In the United Kingdom there are models of shared care that have been developed by clinical nurse specialists within community drug and alcohol services. These involve practice visits by the specialist nurses to assist GPs to update their skills in substance use disorders and also in dealing with occasionally chaotic, demanding and verbally agressive patients. The model involves the development of a contract between the client, the GP and the community team clearly specifying their roles and responsibilities (King, 1997). This model has not been formally evaluated although GPs are reported to be participating and outcomes for some clients to have improved.

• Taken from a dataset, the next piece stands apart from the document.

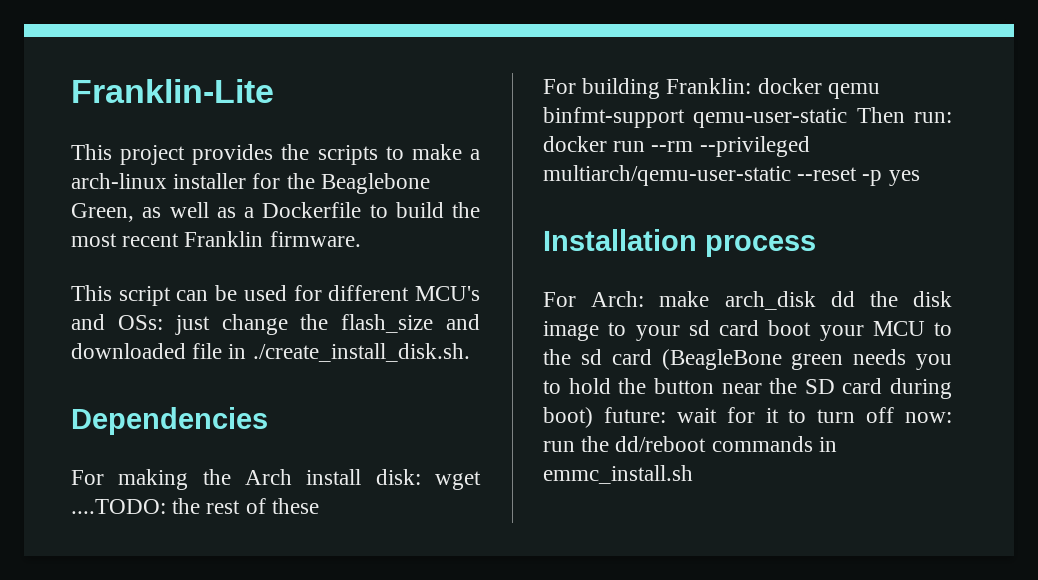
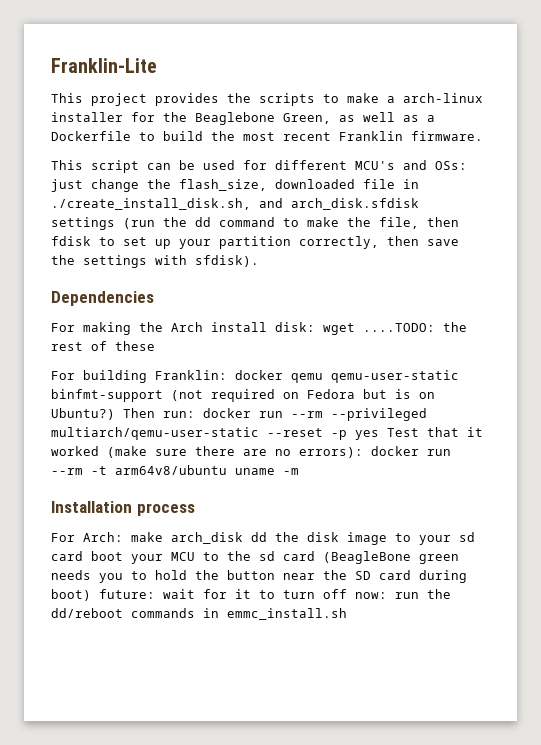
[341,314,480,333] flash_size and -> [179,179,267,191] flash_size,
[252,343,470,362] ./create_install_disk.sh. -> [51,198,419,210] [51,217,459,230] [51,236,459,249] [51,255,259,268] ./create_install_disk.sh, and arch_disk.sfdisk settings (run the dd command to make the file, then fdisk to set up your partition correctly, then save the settings with sfdisk).
[543,107,848,128] binfmt-support qemu-user-static -> [331,370,459,383] [51,389,435,402] [51,408,115,420] qemu-user-static binfmt-support (not required on Fedora but is on Ubuntu?)
(920, 178) none -> [387,427,483,437] [51,446,451,458] [51,465,299,475] Test that it worked (make sure there are no errors): docker run --rm -t arm64v8/ubuntu uname -m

The most promising model in the current climate would appear to be the liaison and consultative model with the GP assessing and managing the bulk of patients with alcohol related problems and then referring for joint management the alcohol dependent clients or those with complicating physical, psychological or social factors. As Farrell and Gerada (1997) point out, the frequently complex clinical and social needs of substance dependent patients and the growing number of adolescents and those with problems related to drugs other than alcohol and opiates means that specialist services have a critical training and management role. The issues to be addressed by the literature include deciding how new patients are best matched with service providers, the on-going management of long-term patients, and the integration of health and social welfare needs of this patient group. The formalising of such a model and a rigorous outcomes-based evaluation is urgently required to address the significant gaps in the literature.

One of the principal barriers to maximising shared care of patients is GP/health system communication. A European electronic data interchange has been developed to enable shared care participants to intergrate medical records information (Branger, van't Hooft and van der Wouden (1995)). The adaption and evaluation of such a system would be a valuable tool to enhance communication between Australian GPs who almost all now use computer-based record systems.

ASSESSMENT OF ALCOHOL AND OTHER DRUG-RELATED DISORDERS

It is clear that there are high levels of substance use-problems in the community and that patients expect their medical practitioner to be involved in all aspects of health promotion and disease prevention. This raises the vexed question of how best should GPs intervene. The following literature review is based on clinical literature relevant to GP management of patients with essentially uncomplicated substance use disorders. The literature highlights the assessment, detoxification, brief intervention strategies and other management approaches within major drug classes that GPs manage.